Most people credit Paul Elias with creating the kneel-and-reel technique to get crankbaits deeper. There’s no doubt he played a major role in popularizing the technique after his win in the 1982 Bass Master Classic but even Elias himself states that he didn’t invent sticking your rod in the water to get a bait to go deeper. In today’s piece, Kneeling and Reeling Bill Adcock, we’ll show you who may be the first angler to use the technique to get crankbaits deeper.
Last week Brian posted a piece titled Grits Gresham 1969 and he alluded to this subject. It’s been 10 years since I last read Gresham’s book, so I thought I’d get it back out and hang with an old friend for a while.
I pulled the book out and went directly to the index. I spotted Adcock’s name and went to the pages associated with his name. And, of course, I found what I was looking for.
The picture shows an angler by the name of Bill Adcock from Baton Rouge, LA crouching and sticking the rod tip below the surface. He may not be kneeling but who would’ve attempted to in that narrow old Jon Boat? Plus, in the position he’s in, he’s more than likely lower to the water than he would be in one of today’s bass boats.
In this chapter, Gresham recounted his first experience fishing with Adcock, which ended up being a learning experience. Here’s what he said:
“….He waited until his plug sank to the bottom, then stuck his 6-foot casting rod into the water until just his reel was clear.”
Obviously Gresham was alluding that Adcock was using a sinking plug, but the fact remains that a sinking plug, such as a River Runt, begins its ascent as soon as you begin cranking the rod. By sticking the rod tip below the surface, you can keep it at depth longer.
But the other thing that caught my eye was another bit of information that Gresham regarding tackle adjustments that Adcock made to his River Runt.
“Adcock developed the notched River Runt, a lure that vibrates on the retrieve. The mechanics of ‘notching’ are simple. First, he clipped the loose ring from the screw eye and threw it away. Next, he filed a smooth notch on the top side of that screw eye. Last, he tied the monofilament leader to the screw eye with a figure 8 knot, pulling the knot down into the notch tightly.

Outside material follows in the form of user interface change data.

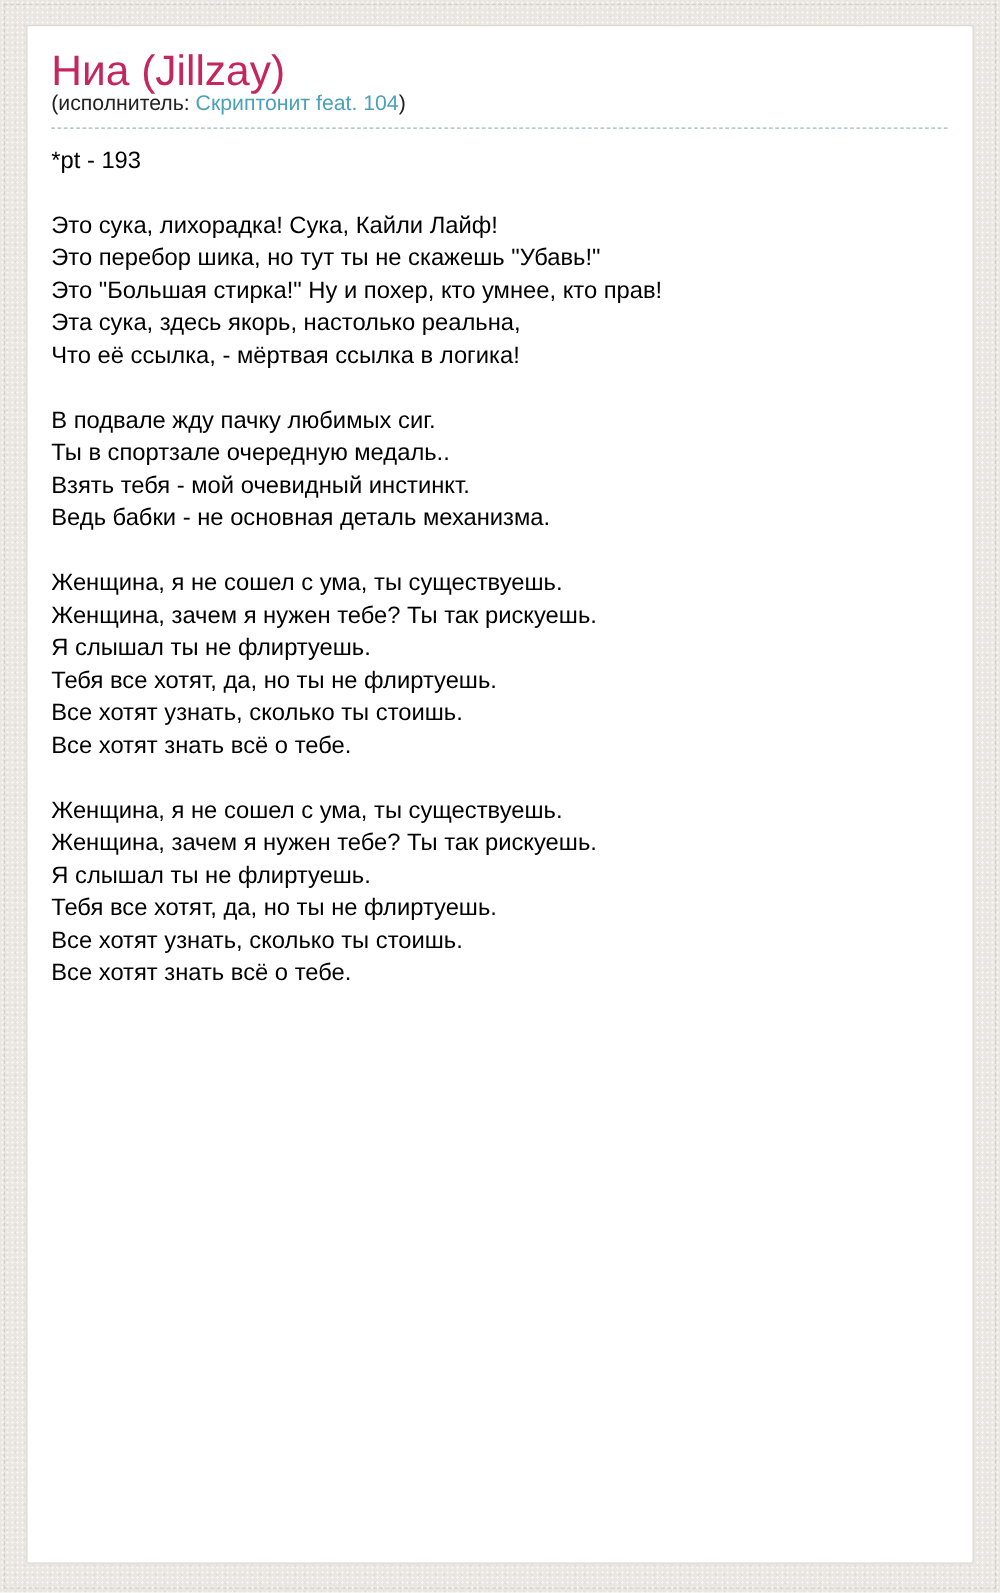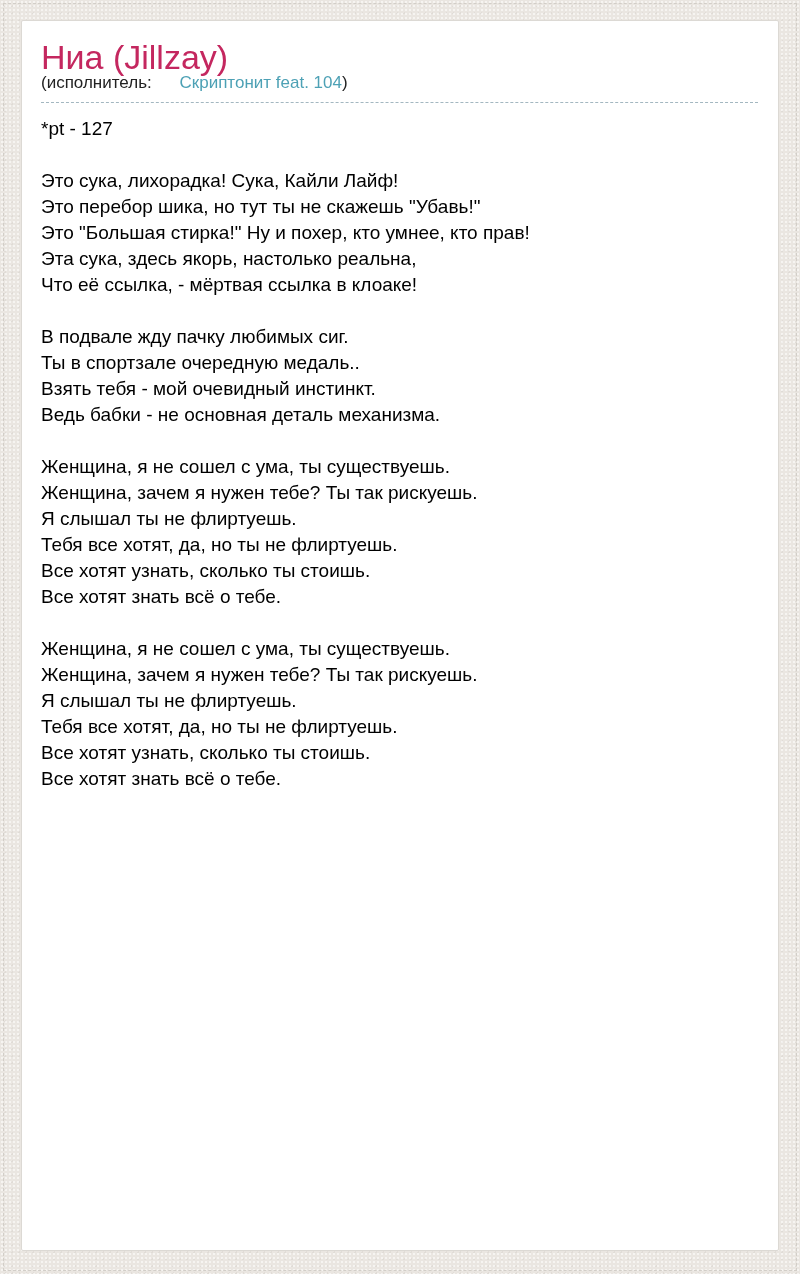"Скриптонит feat. 104" .artist-line a.artist-link { margin-left: 23px -> none }
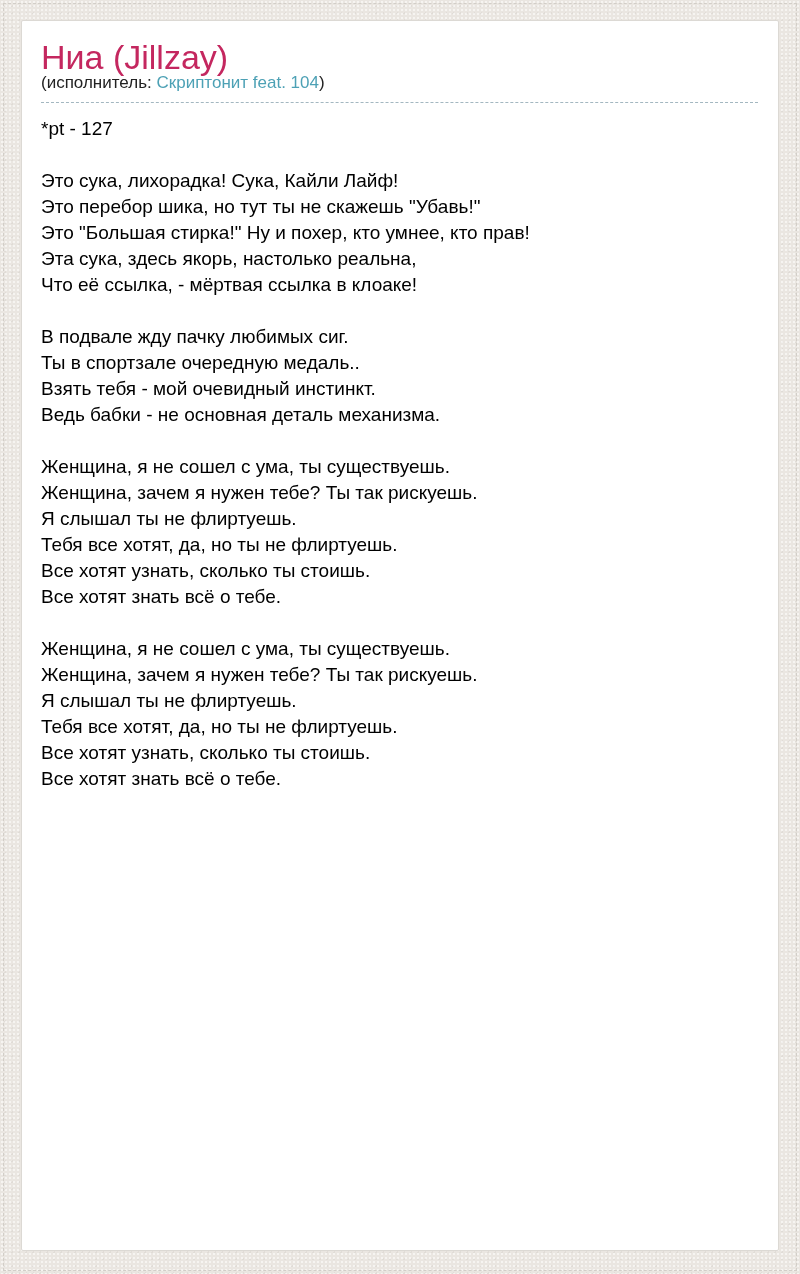"*pt - 127" p { text: 127 -> 193 }
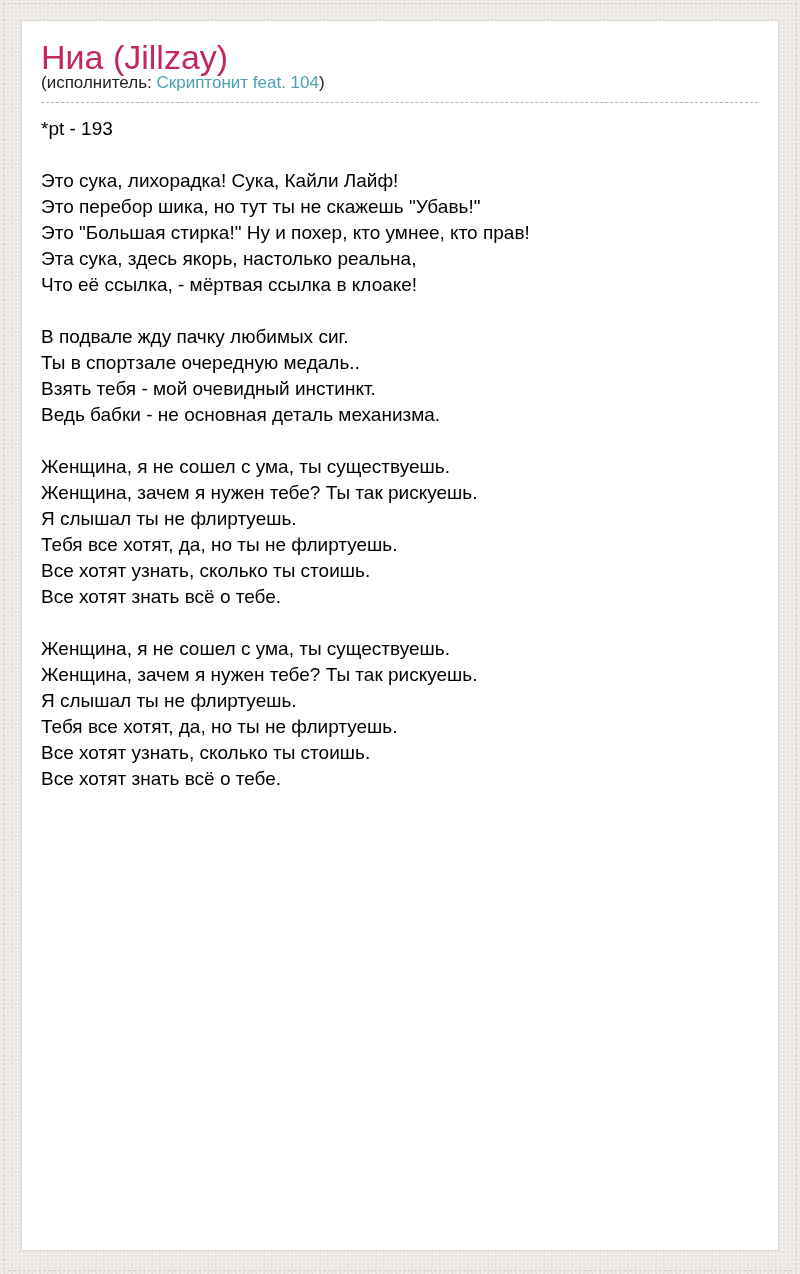"Это сука, лихорадка! Сука, Кайли" p { text: клоаке -> логика }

“The most important effect of this alteration was that it held the front end of the lure fast, keeping it from wobbling. As speed of retrieve was increased the rear of the lure began to quiver and vibrate. Tying the leader on top of the screw eye had the added advantage of tilting the lure downward, making it run a bit deeper. Sticking the rod full length down into the water while making the retrieve got still more depth.”
So not only was Bill Adcock an early kneeler-and-reeler, he also made fine adjustments to his lures, in this case making the River Runt fish more like a standard crankbait today. Just for giggles, I did a search for “Notched River Runt” and nothing came up. I wonder now if anyone has ever found any of these baits and knew what they were?
I need to reread this book in its entirety and provide a review on it. It really is an amazing piece of literature and one of the best from this era of bass fishing.